Voici un roman bien inégal, que ce pur roman écrit par Louis Lanher et paru en 2004 aux éditions du diable vauvert. Dans ce livre, le meilleur  côtoie bien souvent le pire !

Jean-Guy, Ben et Virgil vivent dans un grand loft parisien. Le premier est expert-comptable et travaille dur pour gagner sa vie, tandis que les deux autres sont créas à la télévision : leur métier est d'imaginer les concepts de nouvelles émissions grand public. En fait de travail, nos deux compères passent surtout leur temps à sauter des filles de moins de vingt ans, à sniffer des lignes de coke, à se saouler au gin-to dans les Lounges fréquentés par Ariel Fishman, Edouardo di Ballard, Thierry Hard, et autres célébrités télévisuelles.

Ce roman serait-il donc une satire du monde de la télé (avec des noms à peine déguisés pour faire plus vrai et plus marrant !) dans le style de ce qu'a fait Frédéric Beigbeder pour le monde de la pub dans son 99 francs ?

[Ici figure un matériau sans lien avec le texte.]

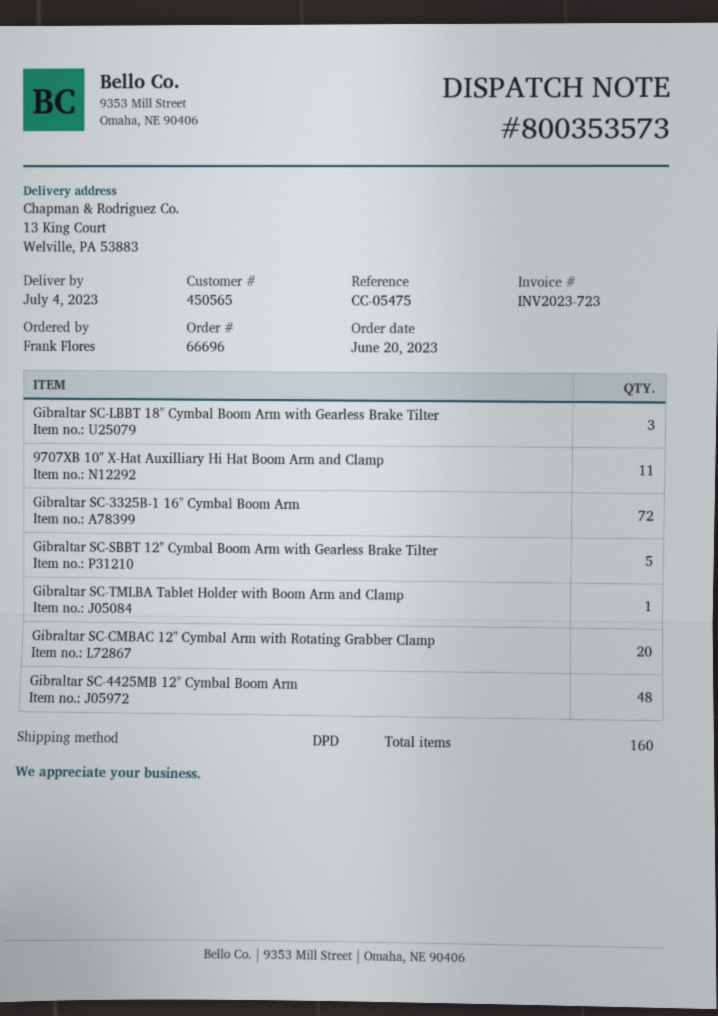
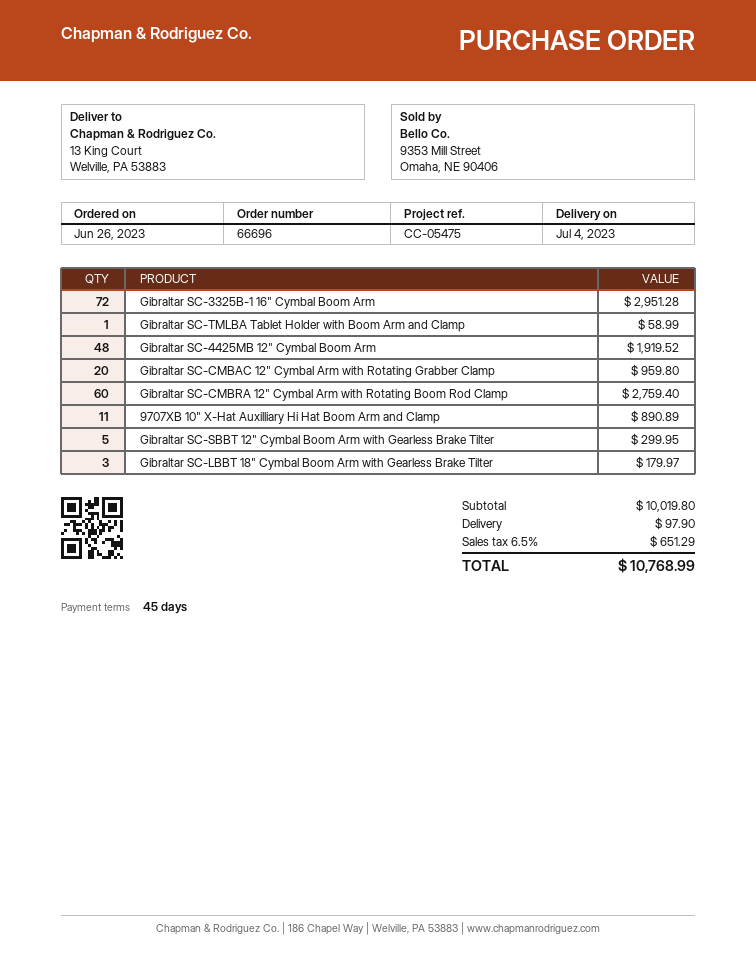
order date: 2023-06-20 -> 2023-06-26
Gibraltar SC-CMBRA 12" Cymbal Arm with Rotating Boom Rod Clamp: none -> 60

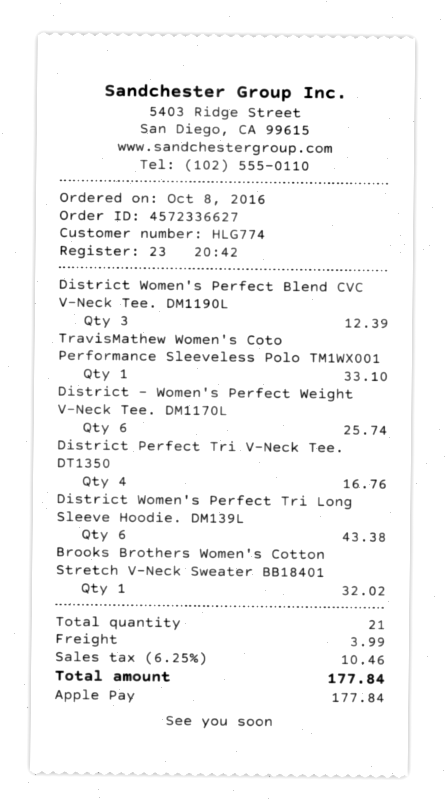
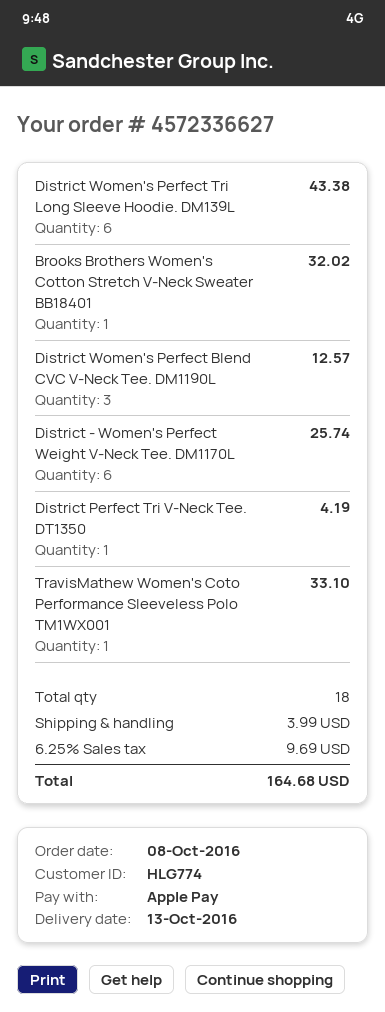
District Women's Perfect Blend CVC V-Neck Tee. DM1190L: 3 for 12.39 -> 3 for 12.57
District Perfect Tri V-Neck Tee. DT1350: 4 for 16.76 -> 1 for 4.19
total quantity: 21 -> 18
tax: 6.25% = 10.46 -> 6.25% = 9.69
total: 177.84 -> 164.68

Je n'en suis pas convaincue : il faut voir nos deux créas à l'œuvre : ils balancent pêle-mêle tout ce qui leur passe par la tête, dans un immense brain-storming de l'idée la plus déjantée pour finalement aboutir à la création d'une émission pourrie qui durera trois jours à l'antenne : « sugar baby sugar et…pan ».

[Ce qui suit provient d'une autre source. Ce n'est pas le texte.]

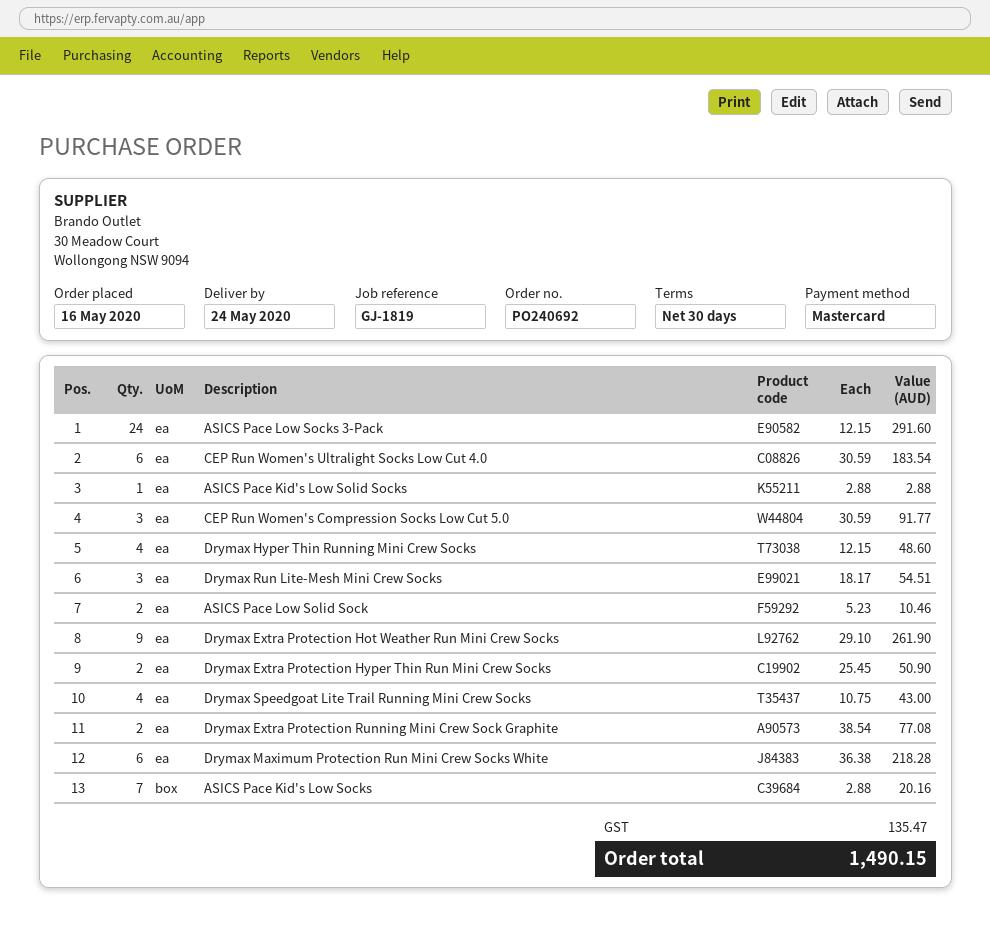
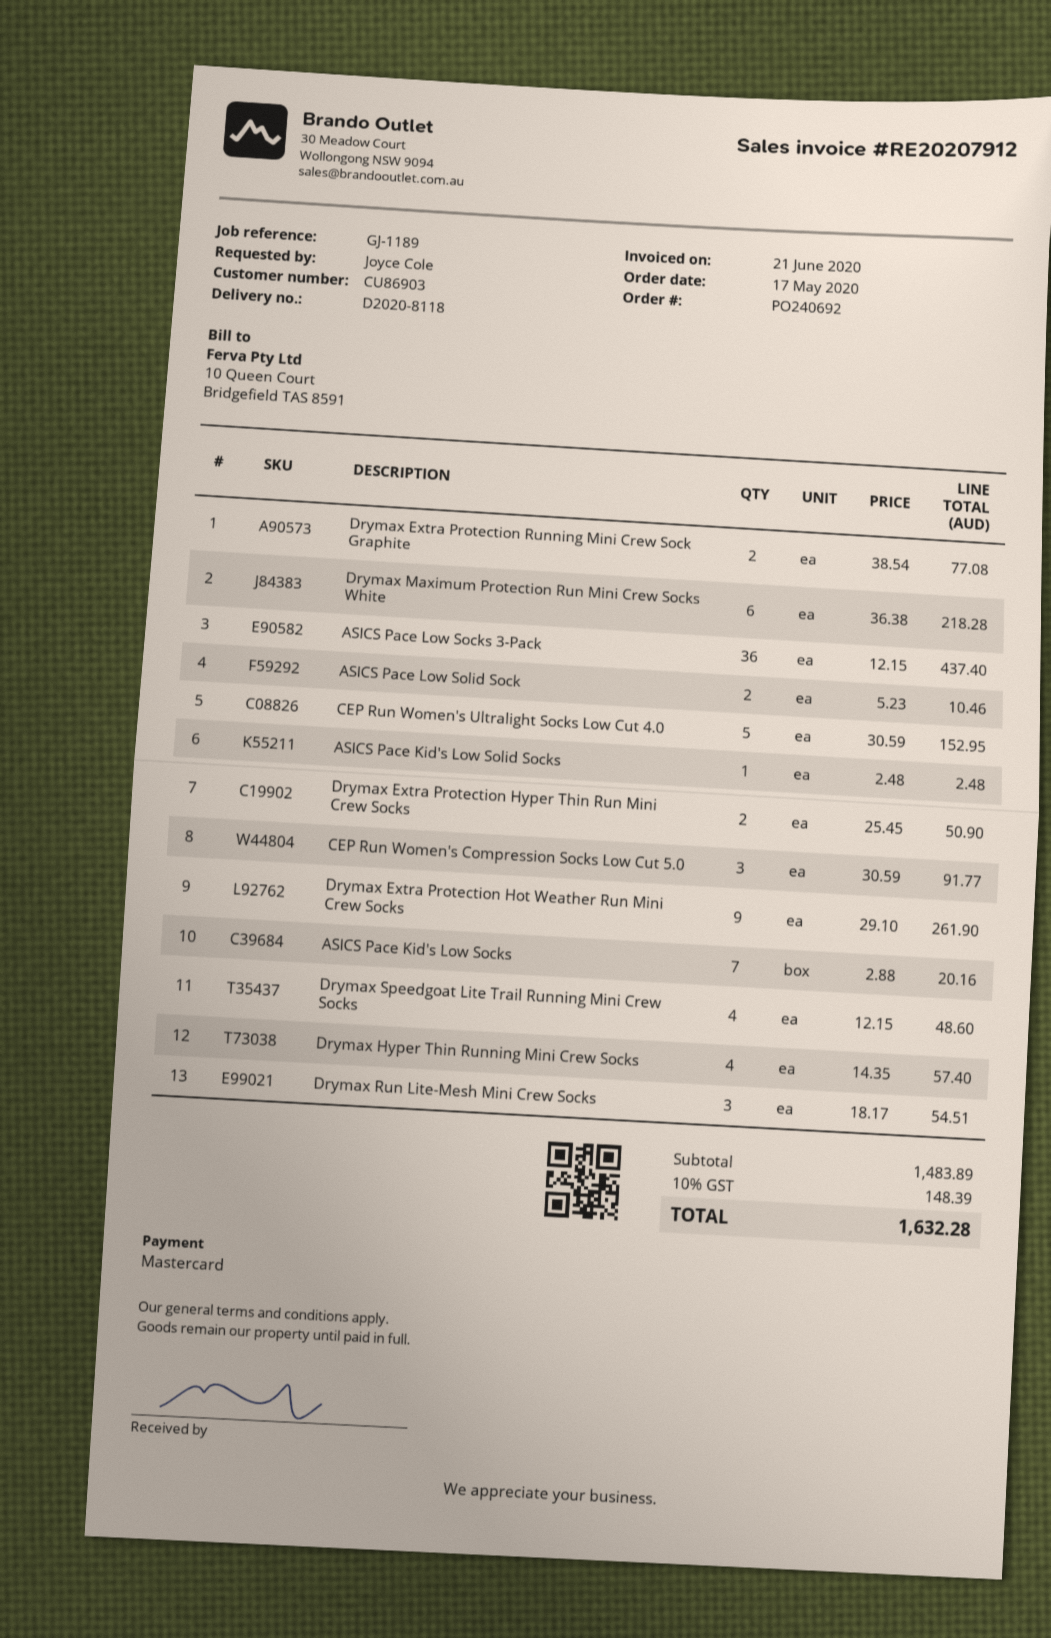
order date: 2020-05-16 -> 2020-05-17
reference: GJ-1819 -> GJ-1189
ASICS Pace Low Socks 3-Pack: 24 x 12.15 = 291.60 -> 36 x 12.15 = 437.40
CEP Run Women's Ultralight Socks Low Cut 4.0: 6 x 30.59 = 183.54 -> 5 x 30.59 = 152.95
ASICS Pace Kid's Low Solid Socks: 1 x 2.88 = 2.88 -> 1 x 2.48 = 2.48
Drymax Hyper Thin Running Mini Crew Socks: 4 x 12.15 = 48.60 -> 4 x 14.35 = 57.40
Drymax Speedgoat Lite Trail Running Mini Crew Socks: 4 x 10.75 = 43.00 -> 4 x 12.15 = 48.60
tax: 135.47 -> 148.39
total: 1490.15 -> 1632.28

Est-ce vraiment ainsi que les choses se passent dans les sociétés de production télévisuelles ? Est-ce vraiment le délire le plus total qui gouverne les équipes qui travaillent sur des concepts d'émissions ? (même faire de la daube télévisuelle demande du travail et du professionnalisme, il me semble !)

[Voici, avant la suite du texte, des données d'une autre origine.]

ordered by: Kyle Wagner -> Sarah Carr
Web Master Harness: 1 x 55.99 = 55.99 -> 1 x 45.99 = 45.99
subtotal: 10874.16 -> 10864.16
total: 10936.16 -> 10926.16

Je pense que ce roman propose surtout une satire des parasites qui gravitent dans le show-biz : tous ces fils à papa, casés dès leur naissance dans le milieu, qui n'ont pas vraiment besoin de travailler pour vivre et surtout pas d'avoir du talent !

C'est là que ce pur roman nous offre ses meilleures pages : même si elles sont un peu caricaturales, il n'empêche qu'il y a du vrai dans la vision tripartite de la société que propose Lanher.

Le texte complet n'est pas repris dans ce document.